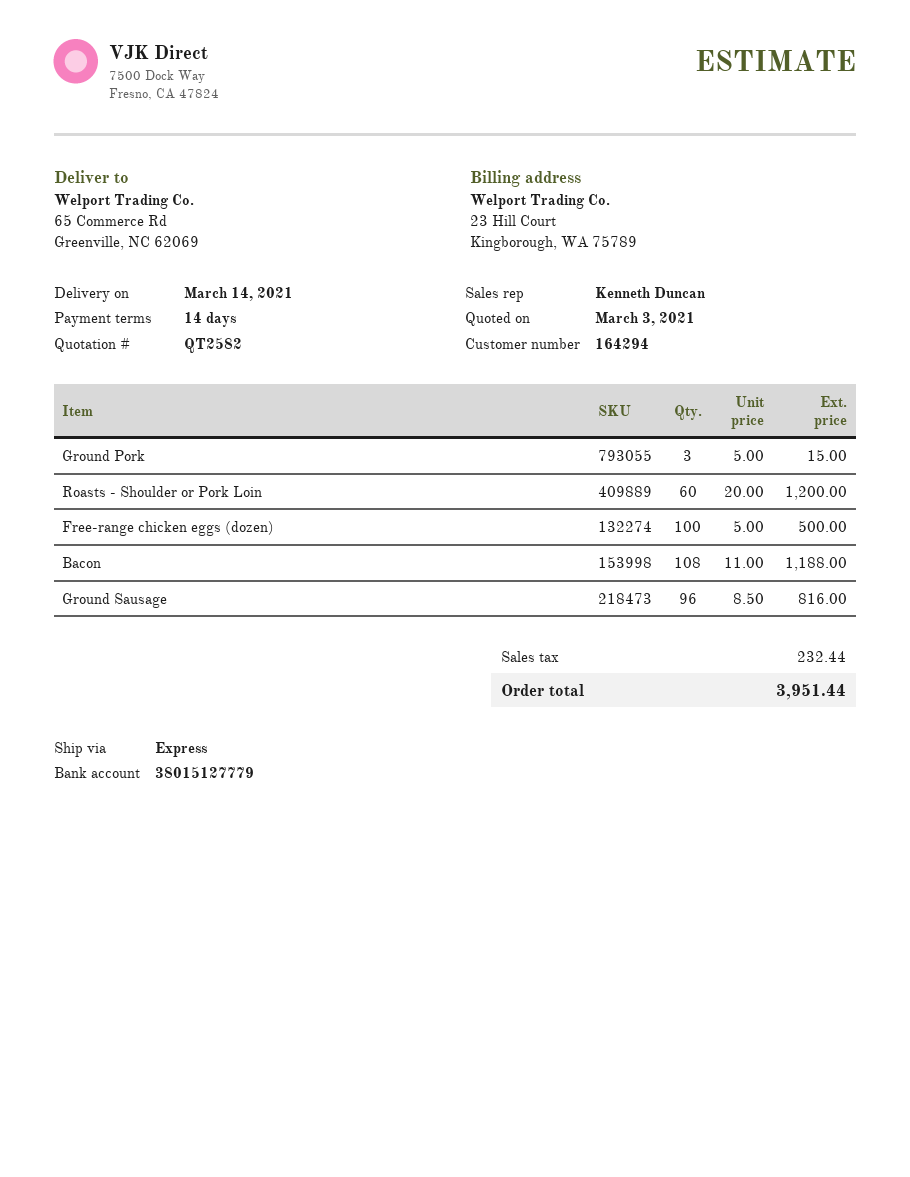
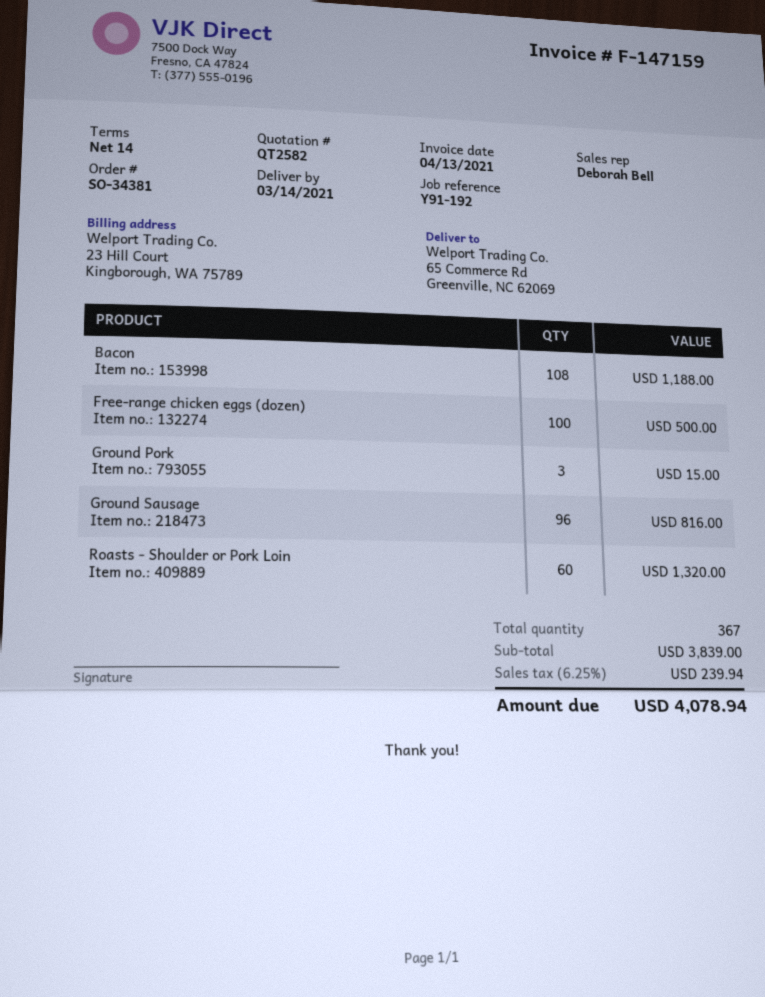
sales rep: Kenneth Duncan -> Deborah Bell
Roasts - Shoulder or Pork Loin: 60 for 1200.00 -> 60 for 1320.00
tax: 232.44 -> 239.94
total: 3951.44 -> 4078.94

┄┄┄┄┄┄

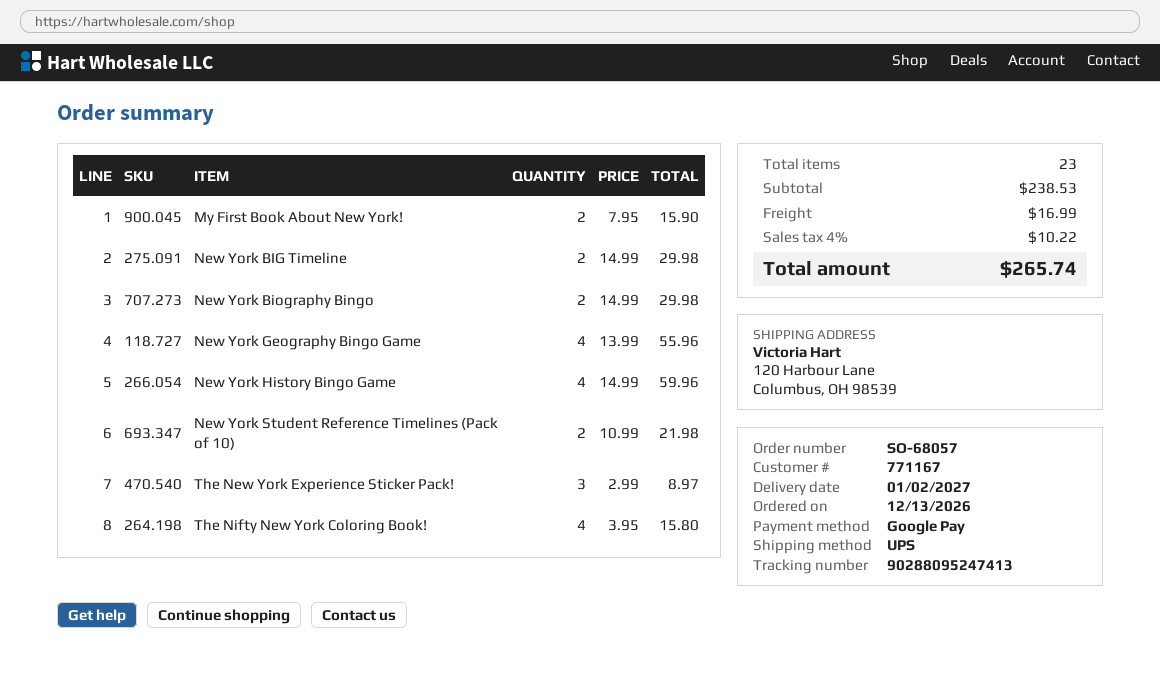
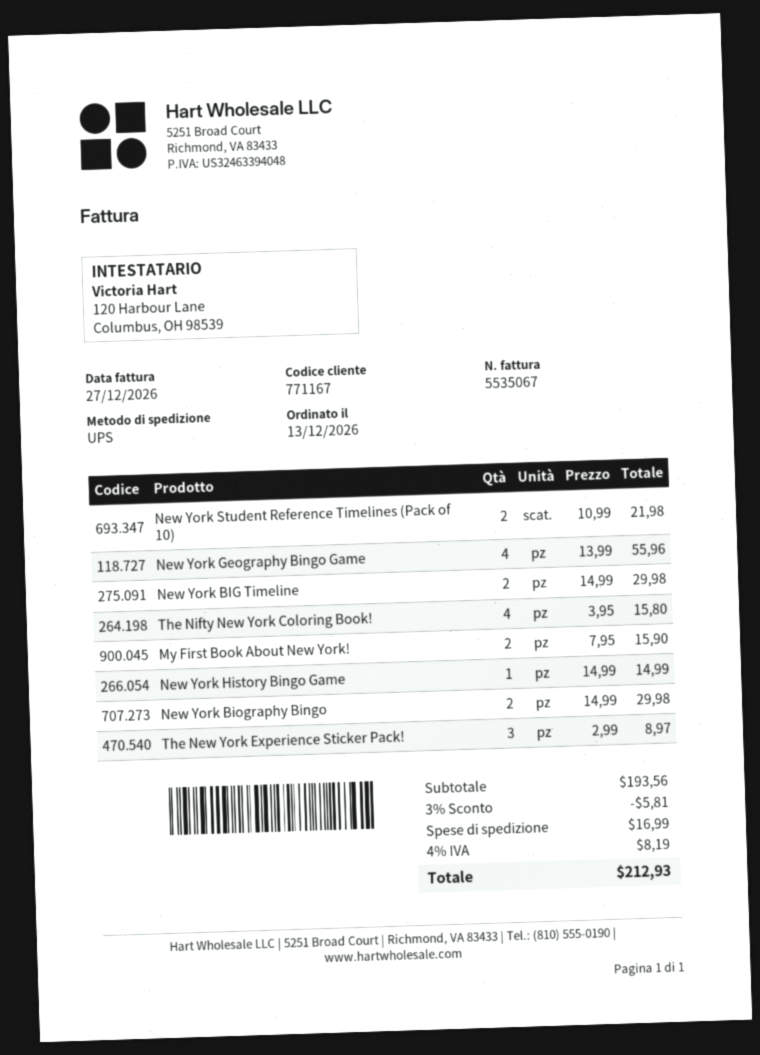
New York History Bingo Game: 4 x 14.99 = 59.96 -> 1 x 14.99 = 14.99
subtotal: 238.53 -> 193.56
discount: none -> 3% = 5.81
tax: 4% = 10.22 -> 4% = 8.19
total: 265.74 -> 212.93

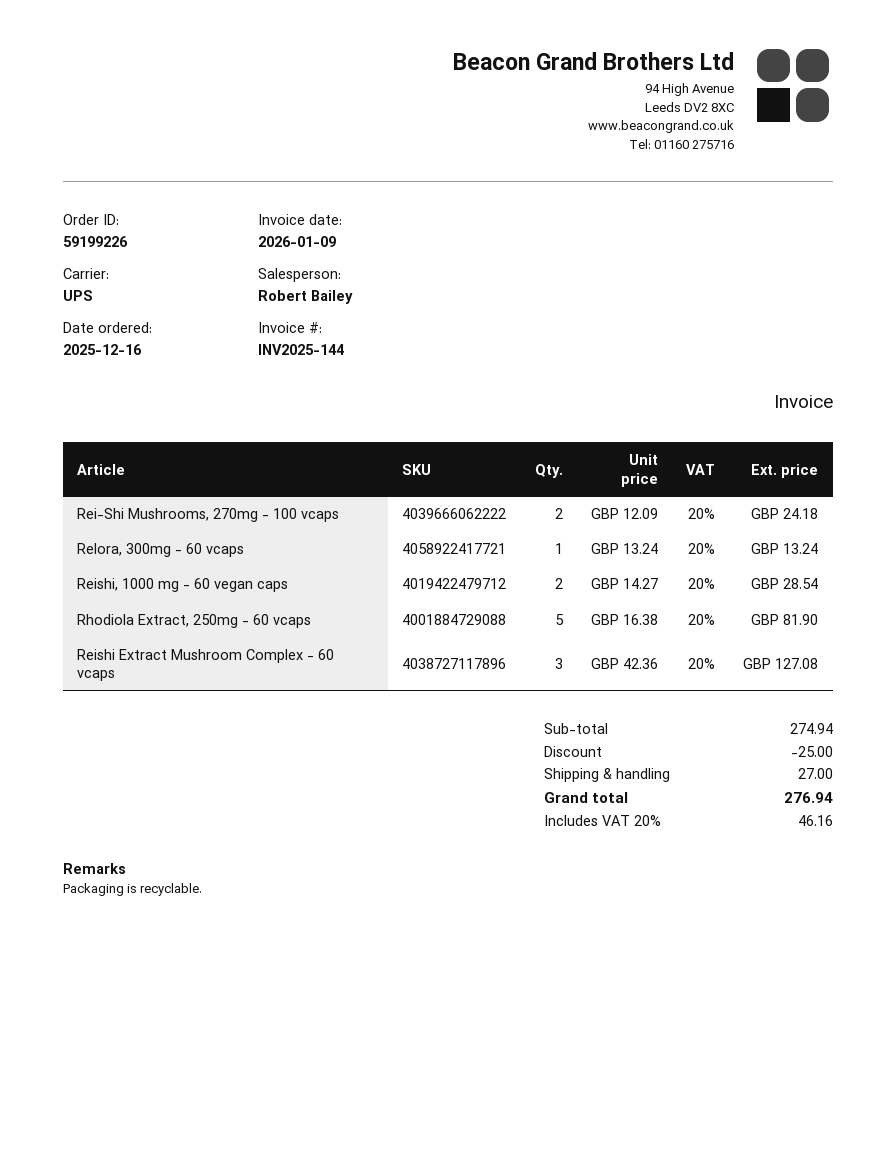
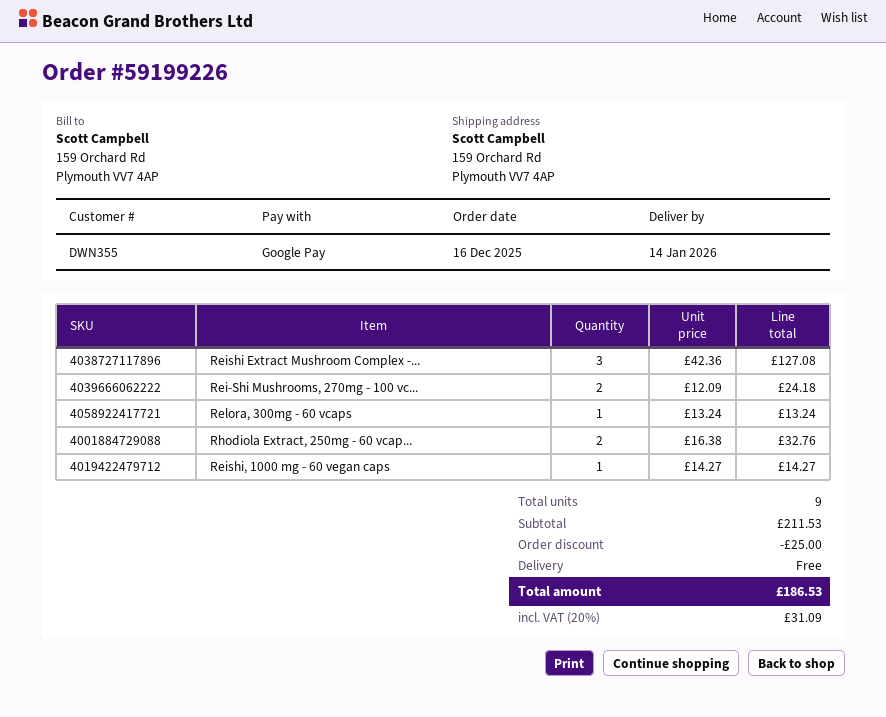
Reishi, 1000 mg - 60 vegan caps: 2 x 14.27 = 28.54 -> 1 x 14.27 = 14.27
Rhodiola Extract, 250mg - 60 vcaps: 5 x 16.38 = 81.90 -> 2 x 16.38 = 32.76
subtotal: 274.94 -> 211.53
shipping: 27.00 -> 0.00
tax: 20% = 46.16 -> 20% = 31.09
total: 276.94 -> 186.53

┄┄┄┄┄┄

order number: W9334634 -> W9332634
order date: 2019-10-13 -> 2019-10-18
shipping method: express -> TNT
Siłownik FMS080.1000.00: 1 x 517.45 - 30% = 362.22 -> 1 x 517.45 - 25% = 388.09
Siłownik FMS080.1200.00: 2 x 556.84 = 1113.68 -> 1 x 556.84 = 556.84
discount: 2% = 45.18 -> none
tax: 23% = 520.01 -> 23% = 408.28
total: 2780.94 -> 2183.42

┄┄┄┄┄┄

• TASK DIRECTIONS: For each line above that carries the word "subtotal", copy it out.

• TASK OUTPUT:
subtotal: 238.53 -> 193.56
subtotal: 274.94 -> 211.53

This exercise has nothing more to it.